Dataset entries:

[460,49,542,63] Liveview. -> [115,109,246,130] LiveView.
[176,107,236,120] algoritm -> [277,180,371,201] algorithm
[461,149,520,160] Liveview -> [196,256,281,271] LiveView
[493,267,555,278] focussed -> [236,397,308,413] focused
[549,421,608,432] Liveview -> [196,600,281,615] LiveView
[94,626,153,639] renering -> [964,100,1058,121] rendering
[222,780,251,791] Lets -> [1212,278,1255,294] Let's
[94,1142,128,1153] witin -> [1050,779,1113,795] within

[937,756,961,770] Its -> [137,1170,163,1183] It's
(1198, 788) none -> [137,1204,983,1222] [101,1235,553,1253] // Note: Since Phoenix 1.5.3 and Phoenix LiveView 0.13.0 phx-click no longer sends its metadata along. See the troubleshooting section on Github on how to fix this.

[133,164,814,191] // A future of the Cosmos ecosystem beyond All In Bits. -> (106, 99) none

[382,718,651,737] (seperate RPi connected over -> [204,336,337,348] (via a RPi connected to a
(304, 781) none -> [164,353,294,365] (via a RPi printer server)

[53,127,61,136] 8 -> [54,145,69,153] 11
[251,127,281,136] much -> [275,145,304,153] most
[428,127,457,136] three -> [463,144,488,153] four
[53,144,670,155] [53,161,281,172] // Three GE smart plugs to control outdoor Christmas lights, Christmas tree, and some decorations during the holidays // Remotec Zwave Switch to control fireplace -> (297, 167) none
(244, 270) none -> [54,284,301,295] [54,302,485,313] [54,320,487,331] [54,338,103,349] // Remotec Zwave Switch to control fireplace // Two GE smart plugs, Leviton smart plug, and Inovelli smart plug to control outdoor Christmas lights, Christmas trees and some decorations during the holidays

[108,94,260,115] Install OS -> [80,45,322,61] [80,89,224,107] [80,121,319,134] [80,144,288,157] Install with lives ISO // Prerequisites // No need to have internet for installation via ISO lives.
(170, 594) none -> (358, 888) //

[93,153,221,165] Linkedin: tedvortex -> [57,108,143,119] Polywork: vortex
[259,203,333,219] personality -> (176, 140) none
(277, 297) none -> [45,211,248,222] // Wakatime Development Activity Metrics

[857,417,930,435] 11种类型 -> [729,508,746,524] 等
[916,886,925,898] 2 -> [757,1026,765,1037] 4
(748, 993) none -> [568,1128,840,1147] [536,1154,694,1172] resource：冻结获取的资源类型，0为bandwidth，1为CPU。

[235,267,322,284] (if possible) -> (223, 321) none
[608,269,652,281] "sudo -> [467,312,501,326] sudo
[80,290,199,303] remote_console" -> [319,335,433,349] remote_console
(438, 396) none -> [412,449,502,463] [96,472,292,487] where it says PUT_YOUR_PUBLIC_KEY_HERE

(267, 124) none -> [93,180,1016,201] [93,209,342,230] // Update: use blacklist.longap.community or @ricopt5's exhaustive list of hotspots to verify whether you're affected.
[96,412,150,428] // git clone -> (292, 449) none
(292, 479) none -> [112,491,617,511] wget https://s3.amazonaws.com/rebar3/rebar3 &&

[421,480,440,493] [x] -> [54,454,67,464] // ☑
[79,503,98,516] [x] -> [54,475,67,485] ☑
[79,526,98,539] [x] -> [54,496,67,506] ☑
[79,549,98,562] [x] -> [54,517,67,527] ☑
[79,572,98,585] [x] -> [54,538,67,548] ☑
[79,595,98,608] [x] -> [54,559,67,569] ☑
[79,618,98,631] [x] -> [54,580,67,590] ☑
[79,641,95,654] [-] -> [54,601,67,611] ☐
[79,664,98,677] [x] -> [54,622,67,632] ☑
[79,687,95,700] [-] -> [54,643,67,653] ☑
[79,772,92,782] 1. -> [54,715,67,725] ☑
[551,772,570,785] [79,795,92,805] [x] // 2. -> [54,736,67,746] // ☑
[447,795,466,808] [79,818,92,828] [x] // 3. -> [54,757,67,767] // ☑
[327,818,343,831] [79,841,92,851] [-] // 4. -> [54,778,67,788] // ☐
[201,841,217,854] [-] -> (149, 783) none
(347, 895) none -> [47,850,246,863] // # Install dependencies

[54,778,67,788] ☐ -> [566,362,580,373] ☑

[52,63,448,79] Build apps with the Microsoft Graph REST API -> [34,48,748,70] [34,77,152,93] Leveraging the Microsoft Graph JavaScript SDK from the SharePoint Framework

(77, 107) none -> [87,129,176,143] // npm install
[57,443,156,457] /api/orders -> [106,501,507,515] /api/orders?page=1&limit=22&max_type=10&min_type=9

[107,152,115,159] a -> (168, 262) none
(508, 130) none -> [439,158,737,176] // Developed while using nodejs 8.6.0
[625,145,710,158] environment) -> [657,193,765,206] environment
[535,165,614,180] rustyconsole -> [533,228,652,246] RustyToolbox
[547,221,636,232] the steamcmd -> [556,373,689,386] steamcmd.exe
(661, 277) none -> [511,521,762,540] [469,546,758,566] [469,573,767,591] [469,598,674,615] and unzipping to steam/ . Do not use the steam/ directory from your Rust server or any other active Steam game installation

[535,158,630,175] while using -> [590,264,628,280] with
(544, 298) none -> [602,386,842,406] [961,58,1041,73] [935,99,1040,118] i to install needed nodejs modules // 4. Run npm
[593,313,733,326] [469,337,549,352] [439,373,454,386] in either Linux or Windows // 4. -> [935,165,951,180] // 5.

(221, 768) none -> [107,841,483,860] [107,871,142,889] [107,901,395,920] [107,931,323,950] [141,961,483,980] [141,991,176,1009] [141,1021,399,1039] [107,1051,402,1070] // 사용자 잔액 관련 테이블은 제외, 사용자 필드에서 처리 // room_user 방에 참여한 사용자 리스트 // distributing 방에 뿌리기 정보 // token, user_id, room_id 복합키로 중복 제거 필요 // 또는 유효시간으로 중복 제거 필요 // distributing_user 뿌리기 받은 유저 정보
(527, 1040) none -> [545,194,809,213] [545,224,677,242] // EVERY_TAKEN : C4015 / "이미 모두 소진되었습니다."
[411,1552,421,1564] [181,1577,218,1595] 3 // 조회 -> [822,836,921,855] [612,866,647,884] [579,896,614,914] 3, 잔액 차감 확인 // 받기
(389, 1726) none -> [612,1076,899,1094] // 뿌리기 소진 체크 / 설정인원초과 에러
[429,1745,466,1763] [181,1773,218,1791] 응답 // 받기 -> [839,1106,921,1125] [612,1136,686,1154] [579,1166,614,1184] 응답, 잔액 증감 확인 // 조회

To do: Taking the entries above, print exactly the lines starting at the line with "[428,127,457,136] three ->" and ending at the line with "[916,886,925,898] 2 -> [757,1026,765,1037] 4", both included.

Task answer:
[428,127,457,136] three -> [463,144,488,153] four
[53,144,670,155] [53,161,281,172] // Three GE smart plugs to control outdoor Christmas lights, Christmas tree, and some decorations during the holidays // Remotec Zwave Switch to control fireplace -> (297, 167) none
(244, 270) none -> [54,284,301,295] [54,302,485,313] [54,320,487,331] [54,338,103,349] // Remotec Zwave Switch to control fireplace // Two GE smart plugs, Leviton smart plug, and Inovelli smart plug to control outdoor Christmas lights, Christmas trees and some decorations during the holidays

[108,94,260,115] Install OS -> [80,45,322,61] [80,89,224,107] [80,121,319,134] [80,144,288,157] Install with lives ISO // Prerequisites // No need to have internet for installation via ISO lives.
(170, 594) none -> (358, 888) //

[93,153,221,165] Linkedin: tedvortex -> [57,108,143,119] Polywork: vortex
[259,203,333,219] personality -> (176, 140) none
(277, 297) none -> [45,211,248,222] // Wakatime Development Activity Metrics

[857,417,930,435] 11种类型 -> [729,508,746,524] 等
[916,886,925,898] 2 -> [757,1026,765,1037] 4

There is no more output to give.